Researchers demonstrate SARS-CoV-2 infection in human lung bronchioalveolar tissue model

The development of an in vitro human tissue model to study viral infection and disease progression in the alveolar cells of the lungs responsible for the exchange of oxygen and carbon dioxide with the blood could allow the study of possible therapies for acute respiratory distress syndrome (ARDS) triggered by SARS-CoV-2. Researchers in the Netherlands have shown that SARS-CoV-2 replicates efficiently in their model resembling the human bronchioalveolar system which is thought to play a critical role in the progression of infection to pneumonia and ARDS.

It is already established that in people infected with COVID-19 or other respiratory viruses, alveolar damage can trigger a cascade of events leading to ARDS, limiting the transport of oxygen in the blood to dangerously low levels . There is also growing evidence that the epithelium lining the alveoli plays a major role in the progression of COVID-19. However, in vitro models to replicate disease progression in the alveoli of the human lungs have proven difficult to establish, especially models that are also permissive for SARS-CoV-2 infection. This has significantly limited our understanding of COVID-19.

The Dutch team has now remedied this deficiency by applying models of self-renewing organoids containing stem cells capable of differentiating into cell types relevant for the study of disease processes. Organoids are tiny 3D tissues about 2mm in diameter taken from stem cells to reflect the complex structures of an organ, or at least to express certain aspects of it in order to meet a given biomedical research goal. These organoids can then provide continuous sources of 2D tissues that more precisely mimic the geometry or cell alignment of the structures studied.

A self-renewing organoid model for the gas-conducting airway epithelium has already been developed by the same team, but the alveolar epithelium has proven to be a greater challenge to generate so far. The Dutch team overcame this challenge and developed a 2D “air interface” system comprising a basal layer of stem cells in contact with the culture media and an upper layer exposed to air as it would be in the lungs.

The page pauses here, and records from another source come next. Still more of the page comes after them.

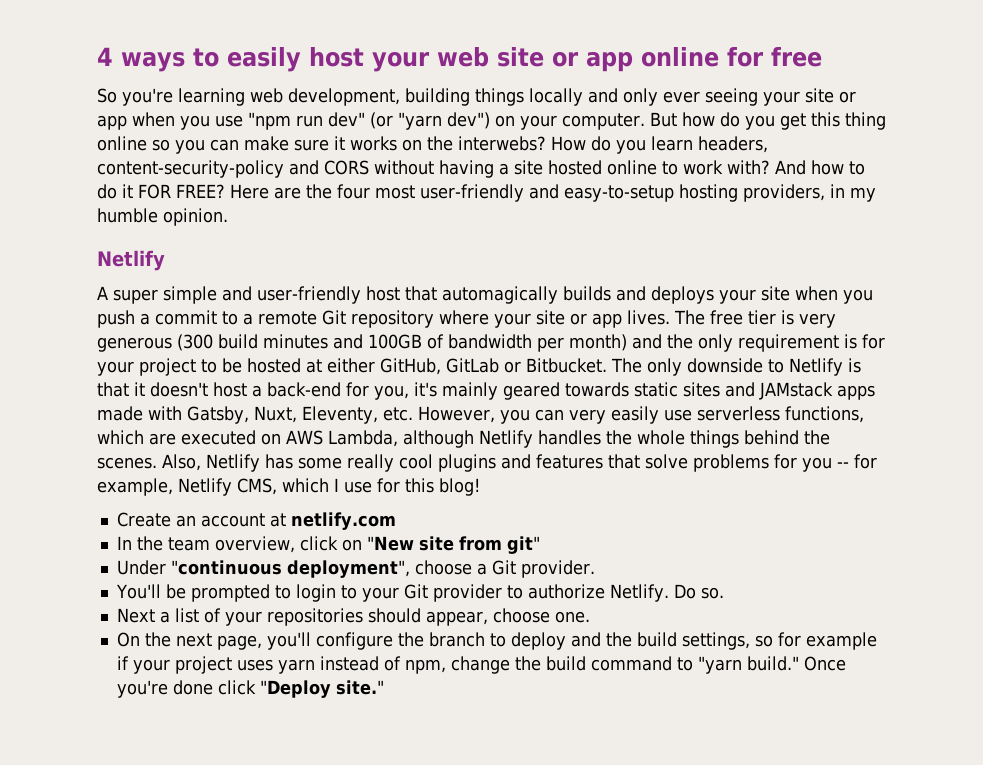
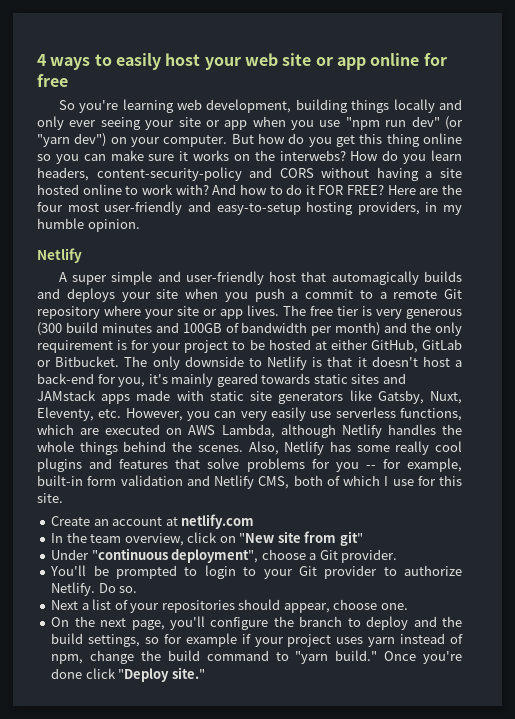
- The only downside to Netlify is that it doesn't host a back-end for you, it's mainly geared towards static sites and JAMstack apps made with Gatsby, Nuxt, Eleventy, etc. However, you can very easily use serverless functions, which are executed on AWS Lambda, although Netlify handles the whole things behind the scenes.
+ The only downside to Netlify is that it doesn't host a back-end for you, it's mainly geared towards static sites and JAMstack apps made with static site generators like Gatsby, Nuxt, Eleventy, etc. However, you can very easily use serverless functions, which are executed on AWS Lambda, although Netlify handles the whole things behind the scenes.
- Also, Netlify has some really cool plugins and features that solve problems for you -- for example, Netlify CMS, which I use for this blog!
+ Also, Netlify has some really cool plugins and features that solve problems for you -- for example, built-in form validation and Netlify CMS, both of which I use for this site.

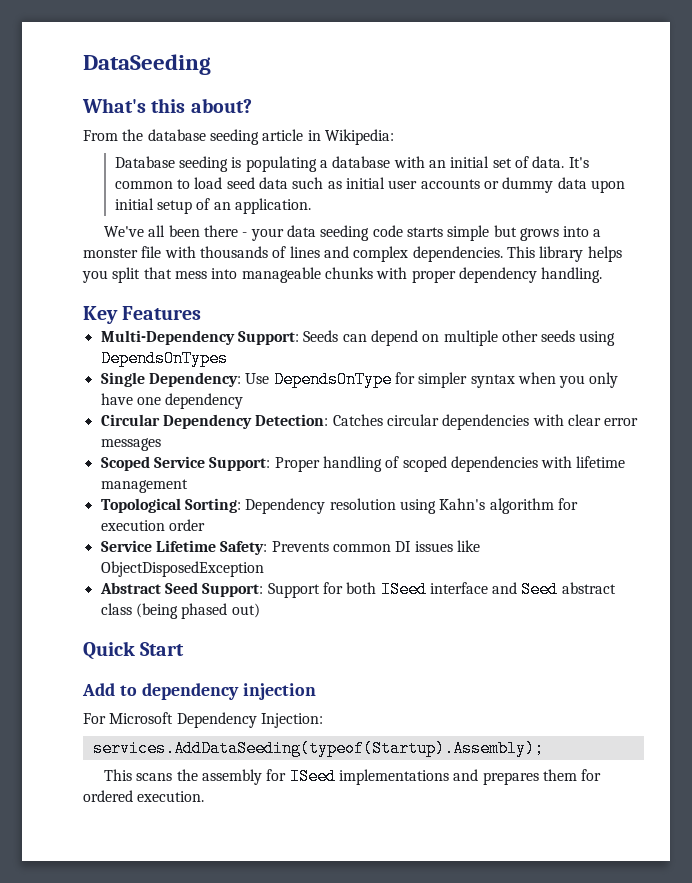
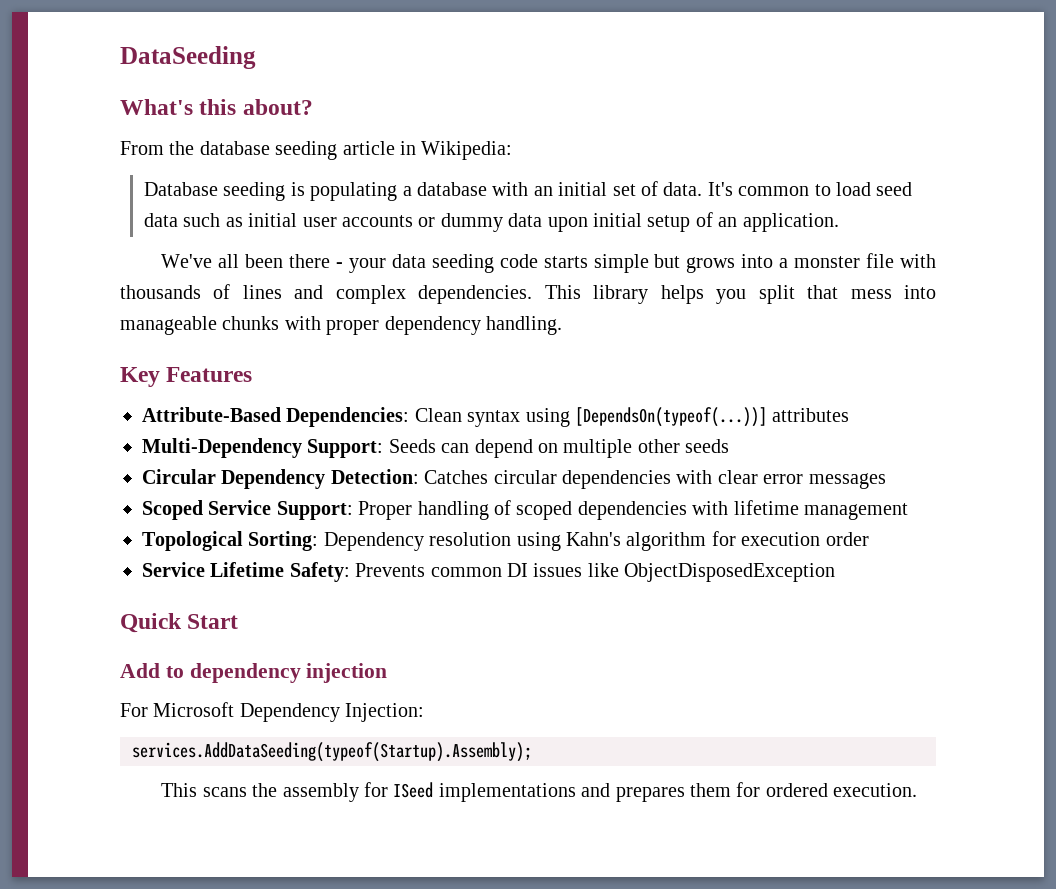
+ Attribute-Based Dependencies: Clean syntax using [DependsOn(typeof(...))] attributes
- Multi-Dependency Support: Seeds can depend on multiple other seeds using DependsOnTypes
- Single Dependency: Use DependsOnType for simpler syntax when you only have one dependency
+ Multi-Dependency Support: Seeds can depend on multiple other seeds
- Abstract Seed Support: Support for both ISeed interface and Seed abstract class (being phased out)

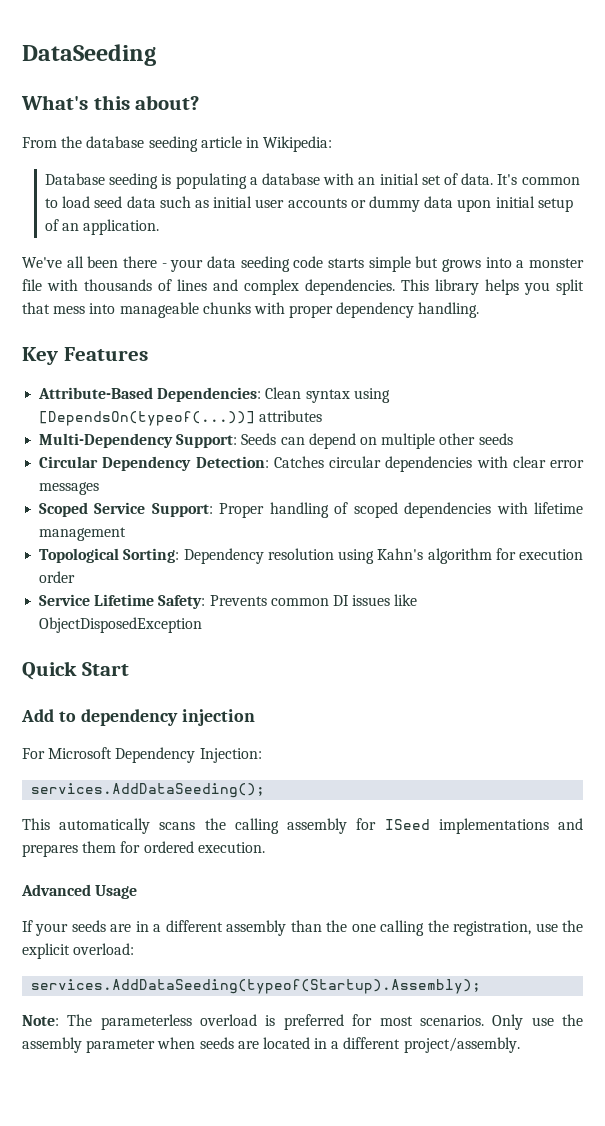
- services.AddDataSeeding(typeof(Startup).Assembly);
- This scans the assembly for ISeed implementations and prepares them for ordered execution.
+ services.AddDataSeeding();
+ This automatically scans the calling assembly for ISeed implementations and prepares them for ordered execution.
+ Advanced Usage
+ If your seeds are in a different assembly than the one calling the registration, use the explicit overload:
+ services.AddDataSeeding(typeof(Startup).Assembly);
+ Note: The parameterless overload is preferred for most scenarios. Only use the assembly parameter when seeds are located in a different project/assembly.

Several cultures have been successfully generated and infected with SARS-CoV-2 primarily targeting type II alveolar cells, known as ATII-L, confirmed by transmission electron microscopy (TEM), surface markers and sequencing. single cells. The study then shed light on the sequence of events following infection.

The study also identified, through analysis of the expression of messenger RNA, a cellular immune response to the virus by infected cells. When cultures were treated with the antiviral signaling molecule lambda interferon at the onset of infection, the replication of SARS-CoV-2 was almost completely blocked, indicating that – when properly programmed – interferon lambda could be an effective treatment. These results also indicate that these cultures could be useful for the development of a therapeutic intervention against acute respiratory distress syndrome (ARDS) from COVID-19.